One of the many things mindfulness teaches us is to learn to accept and sit with uncomfortable states of mind, heart and body; to accept this very moment as it is - pleasurable, neutral or uncomfortable, and observe it with curiosity and with a non-judgemental awareness. When we feel upset or bored, we often don't stay with those feelings but immediately feel the urge to push them away. In those moments, a piece of chocolate comes in handy because it momentarily takes our mind off of an uncomfortable state.

A technique called Urge Surfing helps us with such emotional urges. Urge Surfing helps us to accept and observe emotional urges with kindness and curiosity so that we will become stronger and stronger in surfing them. This is important because no urge lasts forever (mostly only a few seconds or minutes). Thus, the more professional we become in surfing the urges, the less we will give in to them.
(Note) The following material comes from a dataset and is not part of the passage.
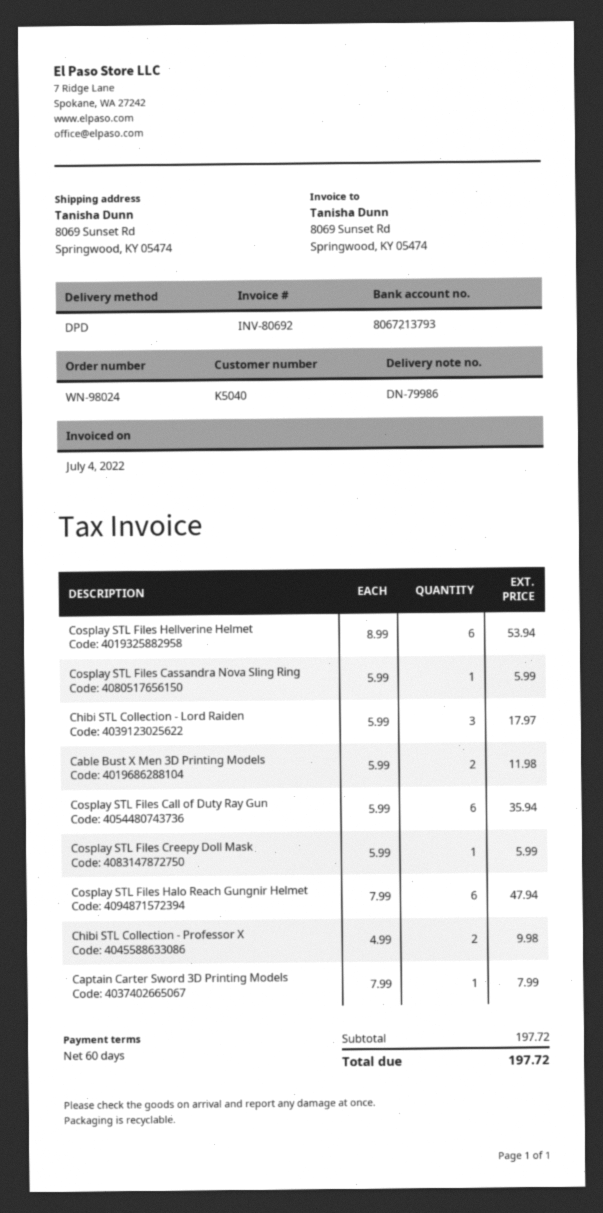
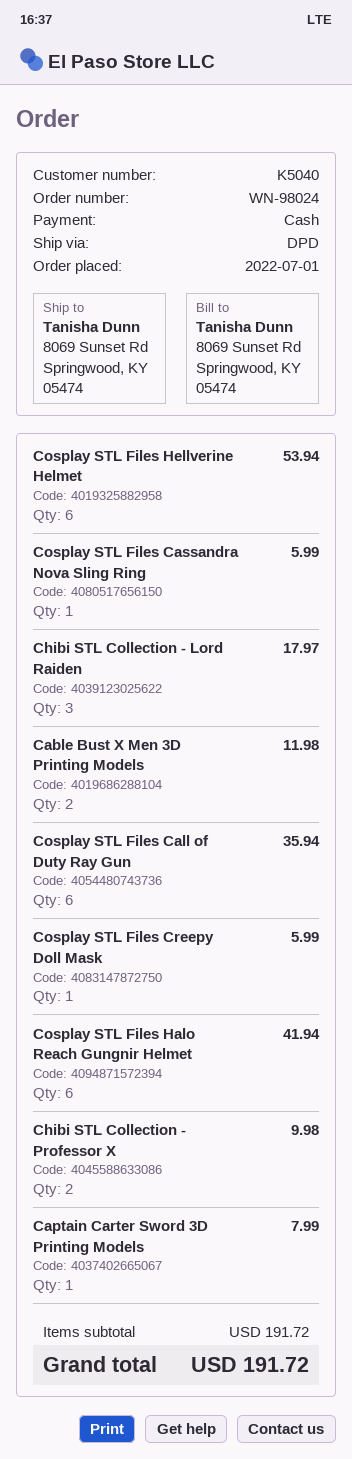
Cosplay STL Files Halo Reach Gungnir Helmet: 6 for 47.94 -> 6 for 41.94
subtotal: 197.72 -> 191.72
total: 197.72 -> 191.72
Self-compassion is a vital part of Mindful Eating. Often when we have overeaten we end up berating ourselves, which usually makes us more upset, and in many cases makes us want to eat even more. In a Mindful Eating course we instead learn to treat ourselves with kindness, so that we can interrupt the cycle of overeating, beating ourselves up and then eating even more as a result.

Mindful Eating is not about willpower, restriction or following rules. It's about reconnecting us with our bellies, taste buds, emotions, treating ourselves with compassion and kindness.